- **TASK DETAILS**
Below are some records; each one is to be set down again exactly.

[Structured diff data]
○ ○ ○ ○ ○ ○ ○
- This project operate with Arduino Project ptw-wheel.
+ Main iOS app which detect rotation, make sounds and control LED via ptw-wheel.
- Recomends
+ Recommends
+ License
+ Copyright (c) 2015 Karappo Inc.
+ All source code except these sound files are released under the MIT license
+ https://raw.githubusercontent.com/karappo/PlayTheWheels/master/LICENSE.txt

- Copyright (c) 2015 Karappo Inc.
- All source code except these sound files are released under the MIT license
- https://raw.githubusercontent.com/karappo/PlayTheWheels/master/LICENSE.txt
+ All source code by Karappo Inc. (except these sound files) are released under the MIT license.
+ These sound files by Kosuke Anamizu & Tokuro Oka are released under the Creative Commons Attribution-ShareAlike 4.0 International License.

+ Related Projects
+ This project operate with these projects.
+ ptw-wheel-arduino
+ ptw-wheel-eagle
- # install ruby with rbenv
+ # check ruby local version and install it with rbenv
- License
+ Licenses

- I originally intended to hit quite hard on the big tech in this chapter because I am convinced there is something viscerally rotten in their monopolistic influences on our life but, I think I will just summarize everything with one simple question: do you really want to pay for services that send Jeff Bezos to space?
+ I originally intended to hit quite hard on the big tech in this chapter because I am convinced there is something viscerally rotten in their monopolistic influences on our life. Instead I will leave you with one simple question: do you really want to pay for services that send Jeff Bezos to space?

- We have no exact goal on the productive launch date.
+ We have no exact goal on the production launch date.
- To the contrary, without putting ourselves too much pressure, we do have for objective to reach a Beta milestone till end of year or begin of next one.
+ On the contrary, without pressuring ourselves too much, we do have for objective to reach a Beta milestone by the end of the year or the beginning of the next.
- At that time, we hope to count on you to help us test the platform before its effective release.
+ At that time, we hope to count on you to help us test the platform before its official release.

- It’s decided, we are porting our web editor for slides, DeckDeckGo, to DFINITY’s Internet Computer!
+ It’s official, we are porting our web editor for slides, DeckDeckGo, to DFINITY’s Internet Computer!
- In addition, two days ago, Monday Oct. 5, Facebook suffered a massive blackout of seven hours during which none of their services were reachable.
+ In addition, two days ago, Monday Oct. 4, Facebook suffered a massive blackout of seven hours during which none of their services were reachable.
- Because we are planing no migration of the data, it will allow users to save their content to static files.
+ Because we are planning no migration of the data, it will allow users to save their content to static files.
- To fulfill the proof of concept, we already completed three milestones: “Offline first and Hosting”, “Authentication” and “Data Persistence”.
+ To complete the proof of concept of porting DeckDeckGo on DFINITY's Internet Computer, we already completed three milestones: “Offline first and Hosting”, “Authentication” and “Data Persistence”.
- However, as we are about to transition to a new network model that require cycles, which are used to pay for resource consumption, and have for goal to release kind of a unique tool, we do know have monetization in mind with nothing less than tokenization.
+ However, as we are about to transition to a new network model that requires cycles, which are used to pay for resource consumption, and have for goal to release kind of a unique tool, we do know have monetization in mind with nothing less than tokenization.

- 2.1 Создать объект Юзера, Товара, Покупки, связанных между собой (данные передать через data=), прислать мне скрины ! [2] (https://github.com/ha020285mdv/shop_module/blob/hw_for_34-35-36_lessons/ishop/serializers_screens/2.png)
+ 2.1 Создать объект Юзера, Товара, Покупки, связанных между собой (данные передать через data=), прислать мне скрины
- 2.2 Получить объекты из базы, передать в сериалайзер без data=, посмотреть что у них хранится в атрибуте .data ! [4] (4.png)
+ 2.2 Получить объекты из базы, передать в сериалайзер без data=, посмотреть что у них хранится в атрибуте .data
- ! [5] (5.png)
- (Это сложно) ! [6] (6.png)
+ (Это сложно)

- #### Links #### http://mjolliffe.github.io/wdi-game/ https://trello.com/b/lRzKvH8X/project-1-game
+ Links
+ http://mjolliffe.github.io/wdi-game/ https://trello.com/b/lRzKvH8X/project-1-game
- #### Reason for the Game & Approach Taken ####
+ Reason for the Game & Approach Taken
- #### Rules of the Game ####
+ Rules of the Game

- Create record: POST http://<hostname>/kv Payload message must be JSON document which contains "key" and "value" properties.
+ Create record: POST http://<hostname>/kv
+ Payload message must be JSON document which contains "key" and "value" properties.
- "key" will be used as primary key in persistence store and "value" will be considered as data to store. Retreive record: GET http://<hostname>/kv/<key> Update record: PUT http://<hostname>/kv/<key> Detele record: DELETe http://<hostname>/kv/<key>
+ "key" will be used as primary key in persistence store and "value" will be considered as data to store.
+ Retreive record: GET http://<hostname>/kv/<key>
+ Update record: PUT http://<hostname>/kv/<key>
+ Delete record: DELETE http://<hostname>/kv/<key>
○ ○ ○ ○ ○ ○ ○
- **COMPLETED EXERCISE**
- This project operate with Arduino Project ptw-wheel.
+ Main iOS app which detect rotation, make sounds and control LED via ptw-wheel.
- Recomends
+ Recommends
+ License
+ Copyright (c) 2015 Karappo Inc.
+ All source code except these sound files are released under the MIT license
+ https://raw.githubusercontent.com/karappo/PlayTheWheels/master/LICENSE.txt

- Copyright (c) 2015 Karappo Inc.
- All source code except these sound files are released under the MIT license
- https://raw.githubusercontent.com/karappo/PlayTheWheels/master/LICENSE.txt
+ All source code by Karappo Inc. (except these sound files) are released under the MIT license.
+ These sound files by Kosuke Anamizu & Tokuro Oka are released under the Creative Commons Attribution-ShareAlike 4.0 International License.

+ Related Projects
+ This project operate with these projects.
+ ptw-wheel-arduino
+ ptw-wheel-eagle
- # install ruby with rbenv
+ # check ruby local version and install it with rbenv
- License
+ Licenses

- I originally intended to hit quite hard on the big tech in this chapter because I am convinced there is something viscerally rotten in their monopolistic influences on our life but, I think I will just summarize everything with one simple question: do you really want to pay for services that send Jeff Bezos to space?
+ I originally intended to hit quite hard on the big tech in this chapter because I am convinced there is something viscerally rotten in their monopolistic influences on our life. Instead I will leave you with one simple question: do you really want to pay for services that send Jeff Bezos to space?

- We have no exact goal on the productive launch date.
+ We have no exact goal on the production launch date.
- To the contrary, without putting ourselves too much pressure, we do have for objective to reach a Beta milestone till end of year or begin of next one.
+ On the contrary, without pressuring ourselves too much, we do have for objective to reach a Beta milestone by the end of the year or the beginning of the next.
- At that time, we hope to count on you to help us test the platform before its effective release.
+ At that time, we hope to count on you to help us test the platform before its official release.

- It’s decided, we are porting our web editor for slides, DeckDeckGo, to DFINITY’s Internet Computer!
+ It’s official, we are porting our web editor for slides, DeckDeckGo, to DFINITY’s Internet Computer!
- In addition, two days ago, Monday Oct. 5, Facebook suffered a massive blackout of seven hours during which none of their services were reachable.
+ In addition, two days ago, Monday Oct. 4, Facebook suffered a massive blackout of seven hours during which none of their services were reachable.
- Because we are planing no migration of the data, it will allow users to save their content to static files.
+ Because we are planning no migration of the data, it will allow users to save their content to static files.
- To fulfill the proof of concept, we already completed three milestones: “Offline first and Hosting”, “Authentication” and “Data Persistence”.
+ To complete the proof of concept of porting DeckDeckGo on DFINITY's Internet Computer, we already completed three milestones: “Offline first and Hosting”, “Authentication” and “Data Persistence”.
- However, as we are about to transition to a new network model that require cycles, which are used to pay for resource consumption, and have for goal to release kind of a unique tool, we do know have monetization in mind with nothing less than tokenization.
+ However, as we are about to transition to a new network model that requires cycles, which are used to pay for resource consumption, and have for goal to release kind of a unique tool, we do know have monetization in mind with nothing less than tokenization.

- 2.1 Создать объект Юзера, Товара, Покупки, связанных между собой (данные передать через data=), прислать мне скрины ! [2] (https://github.com/ha020285mdv/shop_module/blob/hw_for_34-35-36_lessons/ishop/serializers_screens/2.png)
+ 2.1 Создать объект Юзера, Товара, Покупки, связанных между собой (данные передать через data=), прислать мне скрины
- 2.2 Получить объекты из базы, передать в сериалайзер без data=, посмотреть что у них хранится в атрибуте .data ! [4] (4.png)
+ 2.2 Получить объекты из базы, передать в сериалайзер без data=, посмотреть что у них хранится в атрибуте .data
- ! [5] (5.png)
- (Это сложно) ! [6] (6.png)
+ (Это сложно)

- #### Links #### http://mjolliffe.github.io/wdi-game/ https://trello.com/b/lRzKvH8X/project-1-game
+ Links
+ http://mjolliffe.github.io/wdi-game/ https://trello.com/b/lRzKvH8X/project-1-game
- #### Reason for the Game & Approach Taken ####
+ Reason for the Game & Approach Taken
- #### Rules of the Game ####
+ Rules of the Game

- Create record: POST http://<hostname>/kv Payload message must be JSON document which contains "key" and "value" properties.
+ Create record: POST http://<hostname>/kv
+ Payload message must be JSON document which contains "key" and "value" properties.
- "key" will be used as primary key in persistence store and "value" will be considered as data to store. Retreive record: GET http://<hostname>/kv/<key> Update record: PUT http://<hostname>/kv/<key> Detele record: DELETe http://<hostname>/kv/<key>
+ "key" will be used as primary key in persistence store and "value" will be considered as data to store.
+ Retreive record: GET http://<hostname>/kv/<key>
+ Update record: PUT http://<hostname>/kv/<key>
+ Delete record: DELETE http://<hostname>/kv/<key>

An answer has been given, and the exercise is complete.